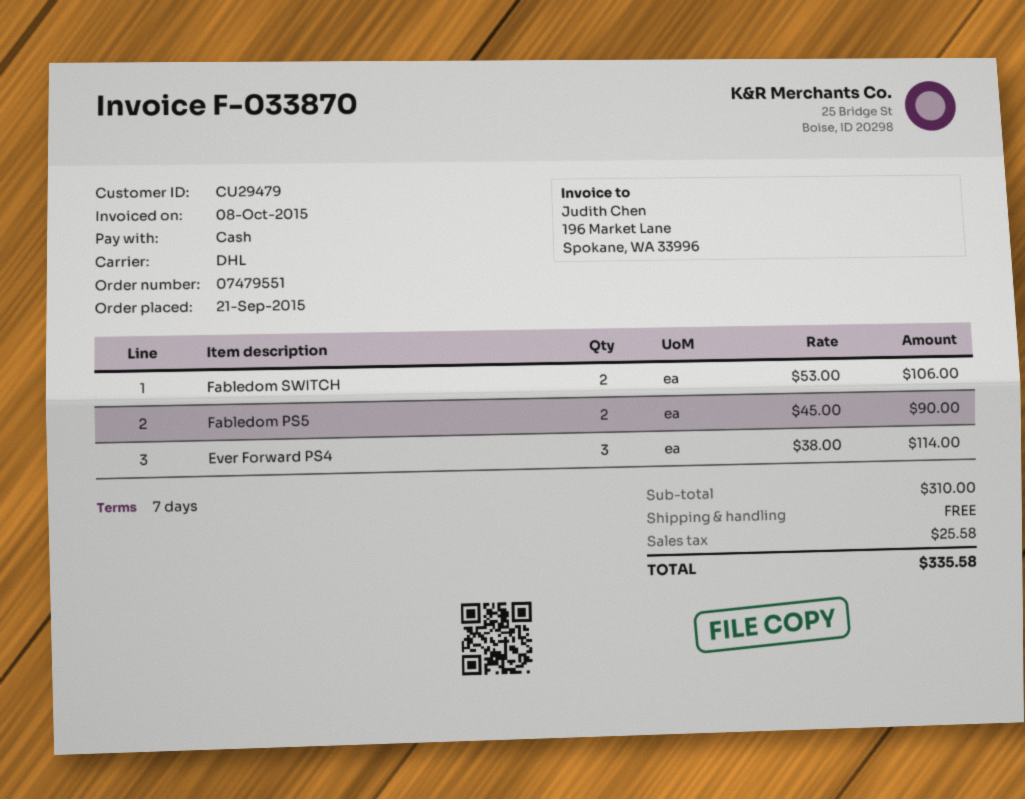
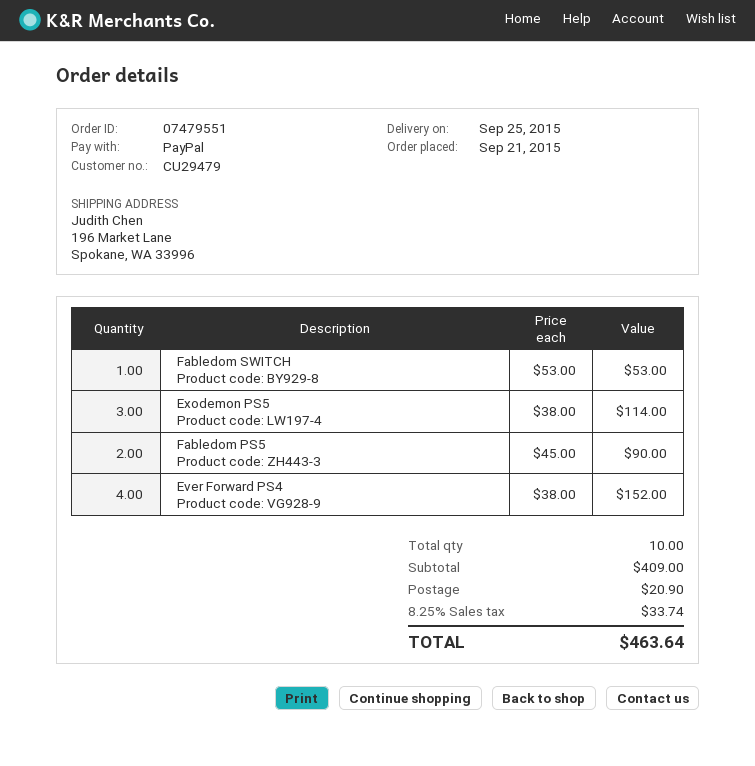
payment method: cash -> PayPal
Fabledom SWITCH: 2 x 53.00 = 106.00 -> 1 x 53.00 = 53.00
Ever Forward PS4: 3 x 38.00 = 114.00 -> 4 x 38.00 = 152.00
Exodemon PS5: none -> 3 x 38.00 = 114.00
subtotal: 310.00 -> 409.00
shipping: 0.00 -> 20.90
tax: 25.58 -> 33.74
total: 335.58 -> 463.64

#### Aim of the task
A verbatim transcription is required of the lines from the one with "Exodemon PS5: none -> 3 x 38.00 = 114.00" through the final line of the entries above, and of nothing else.

#### Result of this task
Exodemon PS5: none -> 3 x 38.00 = 114.00
subtotal: 310.00 -> 409.00
shipping: 0.00 -> 20.90
tax: 25.58 -> 33.74
total: 335.58 -> 463.64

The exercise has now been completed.